Omit every picture, then give all the entries again exactly.

● ● ● ●

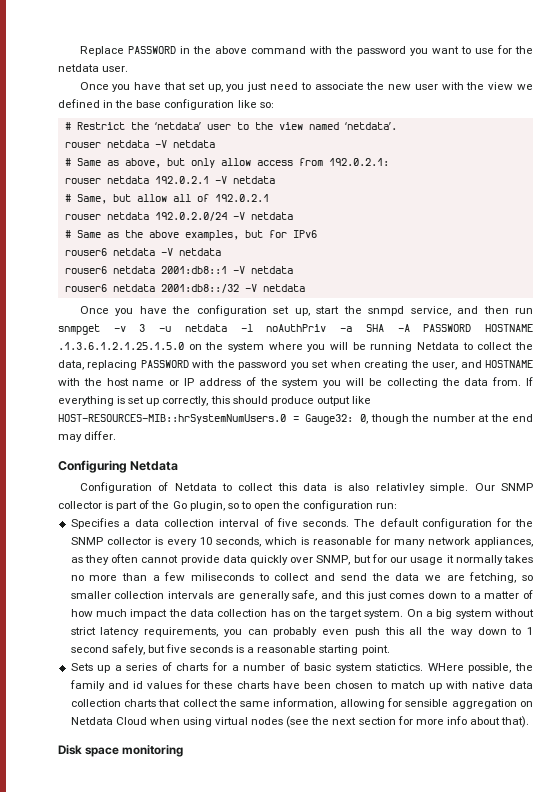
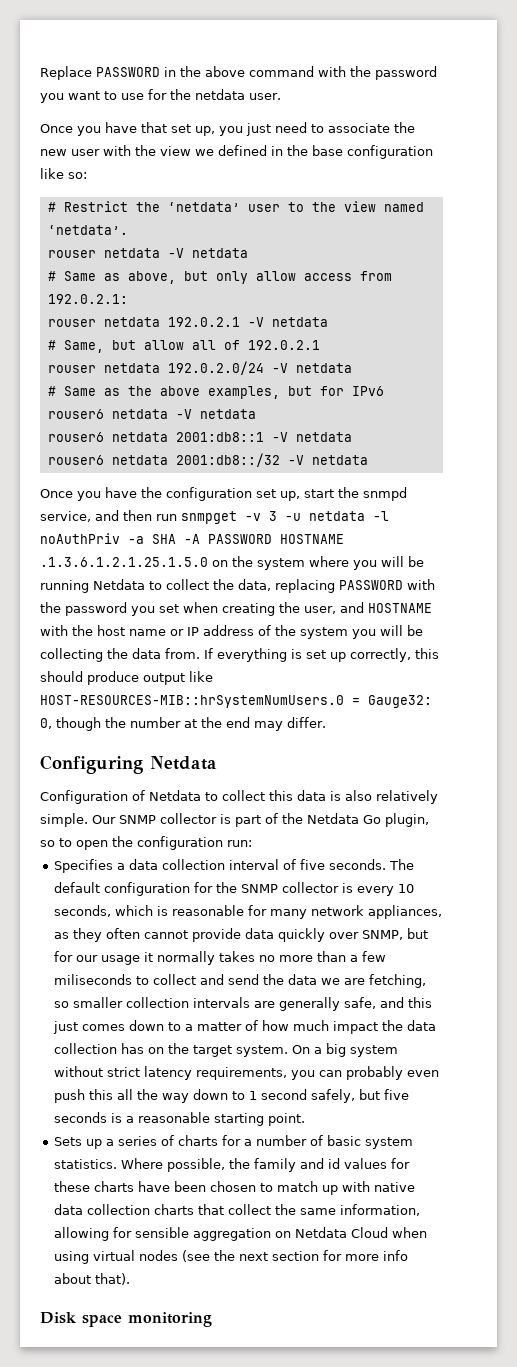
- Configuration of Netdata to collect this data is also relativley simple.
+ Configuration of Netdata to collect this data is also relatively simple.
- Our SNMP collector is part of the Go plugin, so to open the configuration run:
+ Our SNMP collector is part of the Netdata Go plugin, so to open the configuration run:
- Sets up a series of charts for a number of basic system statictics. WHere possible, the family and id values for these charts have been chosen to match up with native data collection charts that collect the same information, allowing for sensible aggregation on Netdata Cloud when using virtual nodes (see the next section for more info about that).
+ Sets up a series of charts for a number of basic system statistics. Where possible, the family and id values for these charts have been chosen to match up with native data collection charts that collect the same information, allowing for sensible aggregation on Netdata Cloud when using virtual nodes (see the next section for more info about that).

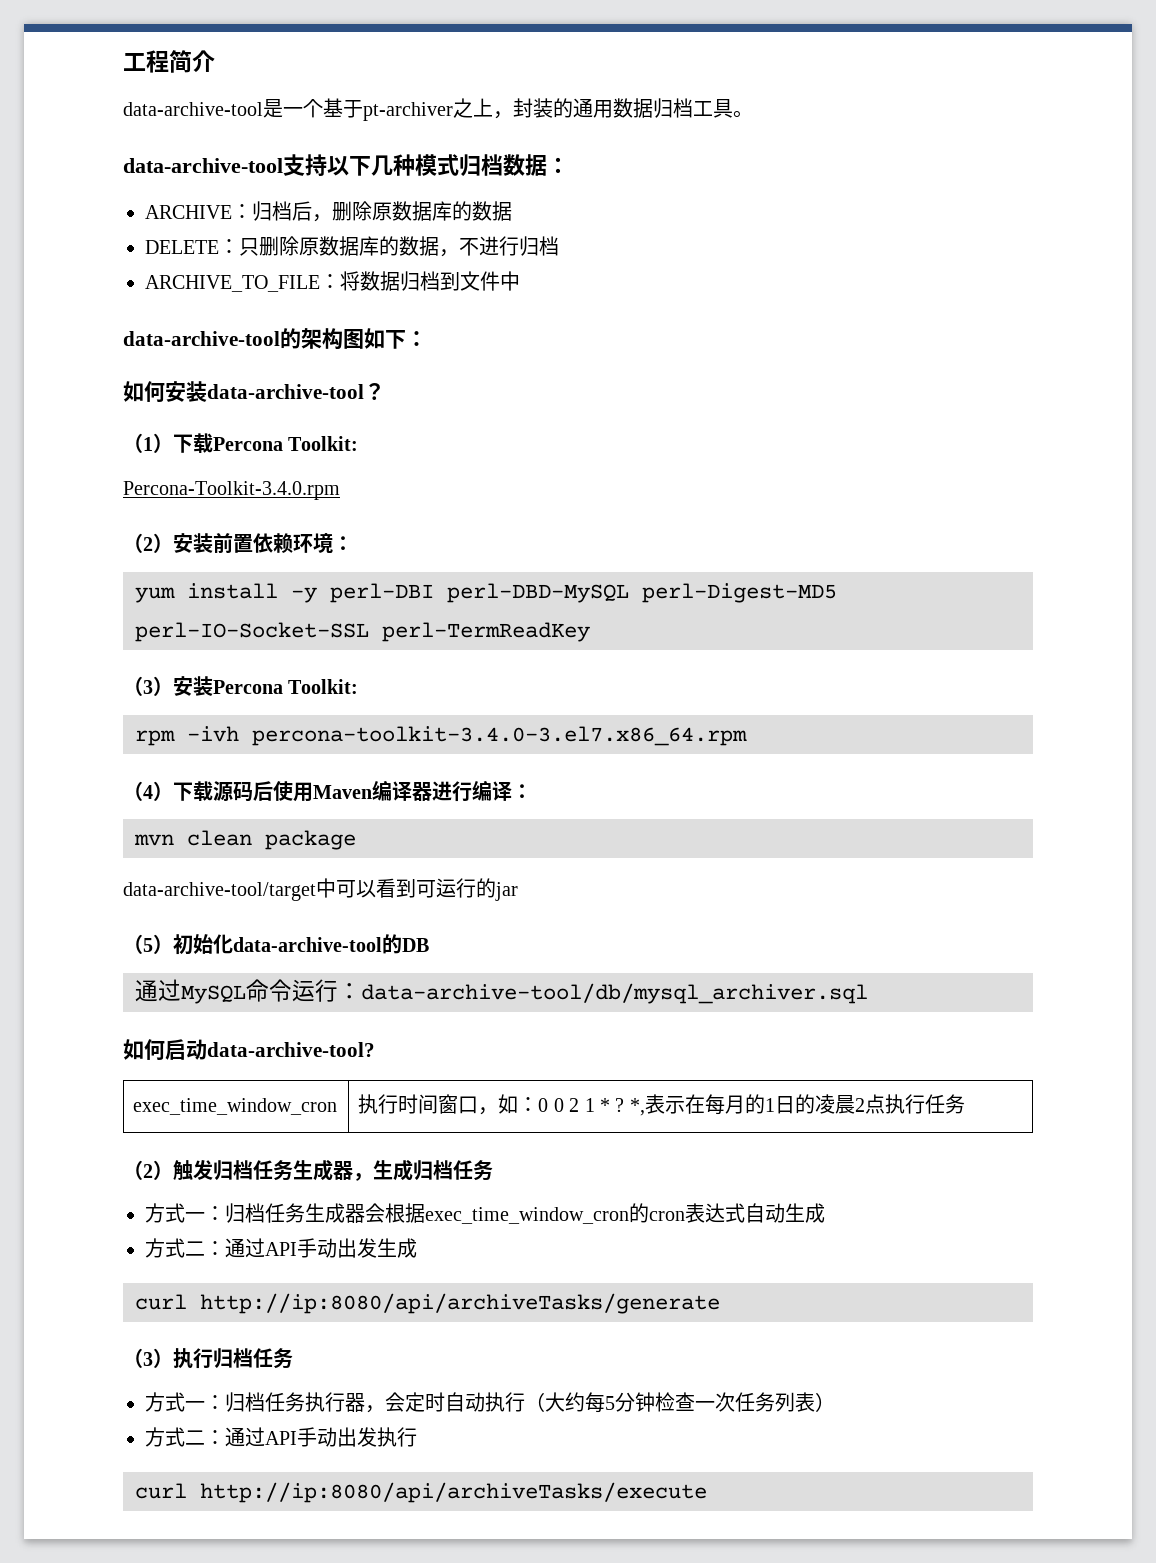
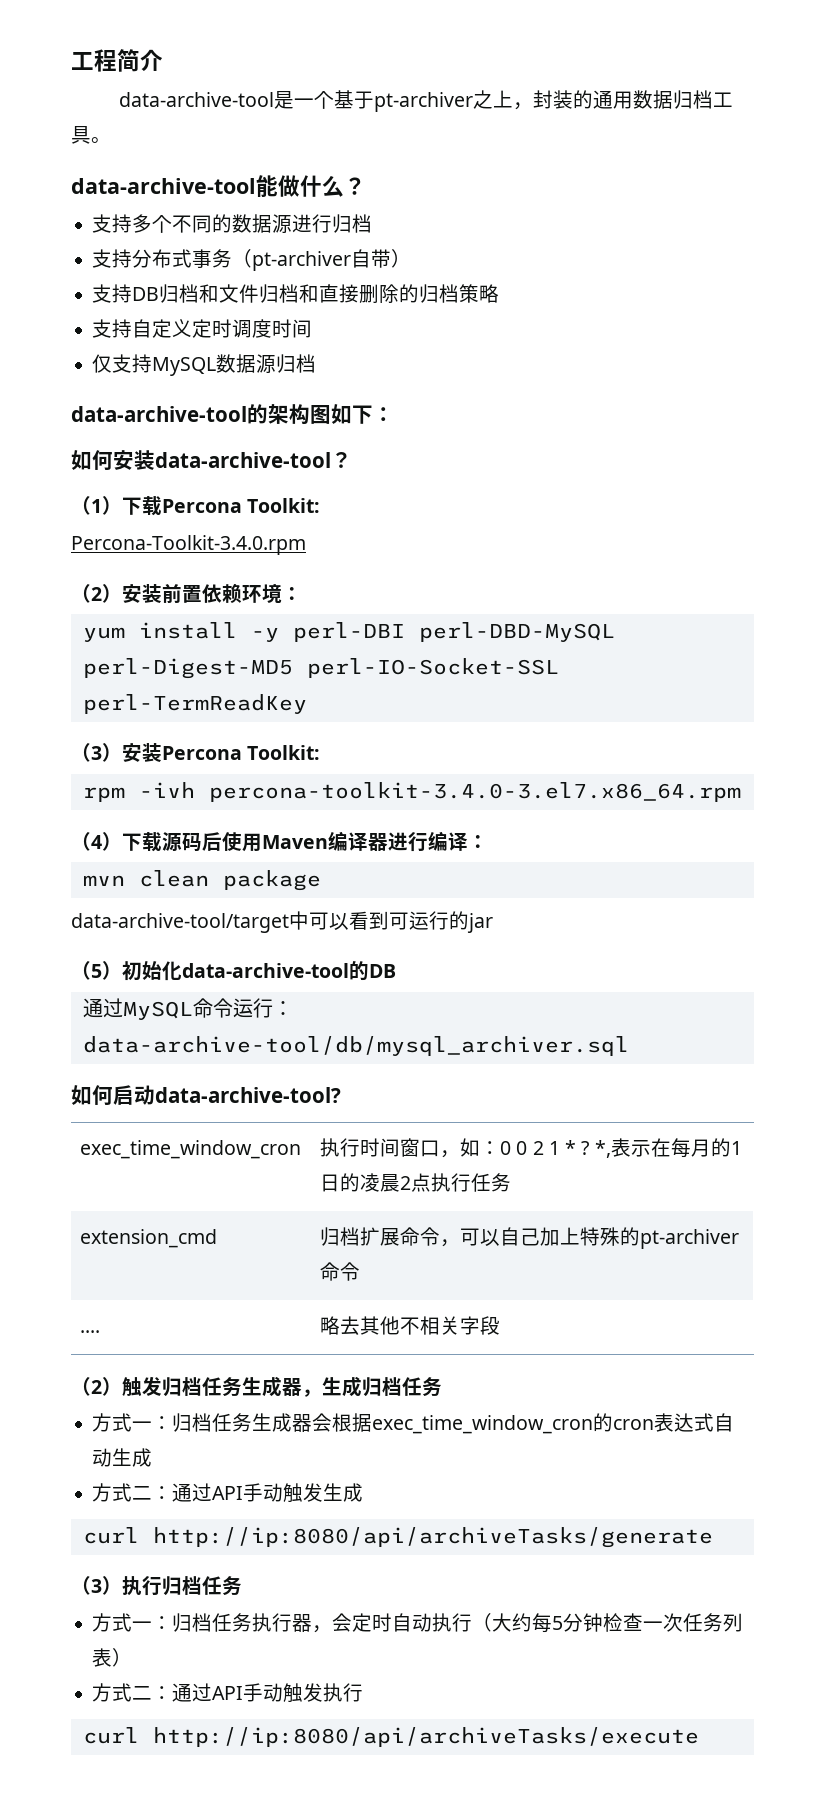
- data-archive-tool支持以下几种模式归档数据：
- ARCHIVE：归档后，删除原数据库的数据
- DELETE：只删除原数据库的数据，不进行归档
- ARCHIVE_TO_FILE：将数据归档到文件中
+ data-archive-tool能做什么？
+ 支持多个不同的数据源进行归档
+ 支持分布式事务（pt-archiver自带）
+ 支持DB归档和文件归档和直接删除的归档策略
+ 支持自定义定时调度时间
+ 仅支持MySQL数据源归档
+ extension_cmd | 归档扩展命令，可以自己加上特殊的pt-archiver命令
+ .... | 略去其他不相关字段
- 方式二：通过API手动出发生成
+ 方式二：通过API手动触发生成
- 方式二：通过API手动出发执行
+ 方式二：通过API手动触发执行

● ● ● ●

▶ [SOLUTION TO THE PROBLEM]:
- Configuration of Netdata to collect this data is also relativley simple.
+ Configuration of Netdata to collect this data is also relatively simple.
- Our SNMP collector is part of the Go plugin, so to open the configuration run:
+ Our SNMP collector is part of the Netdata Go plugin, so to open the configuration run:
- Sets up a series of charts for a number of basic system statictics. WHere possible, the family and id values for these charts have been chosen to match up with native data collection charts that collect the same information, allowing for sensible aggregation on Netdata Cloud when using virtual nodes (see the next section for more info about that).
+ Sets up a series of charts for a number of basic system statistics. Where possible, the family and id values for these charts have been chosen to match up with native data collection charts that collect the same information, allowing for sensible aggregation on Netdata Cloud when using virtual nodes (see the next section for more info about that).

- data-archive-tool支持以下几种模式归档数据：
- ARCHIVE：归档后，删除原数据库的数据
- DELETE：只删除原数据库的数据，不进行归档
- ARCHIVE_TO_FILE：将数据归档到文件中
+ data-archive-tool能做什么？
+ 支持多个不同的数据源进行归档
+ 支持分布式事务（pt-archiver自带）
+ 支持DB归档和文件归档和直接删除的归档策略
+ 支持自定义定时调度时间
+ 仅支持MySQL数据源归档
+ extension_cmd | 归档扩展命令，可以自己加上特殊的pt-archiver命令
+ .... | 略去其他不相关字段
- 方式二：通过API手动出发生成
+ 方式二：通过API手动触发生成
- 方式二：通过API手动出发执行
+ 方式二：通过API手动触发执行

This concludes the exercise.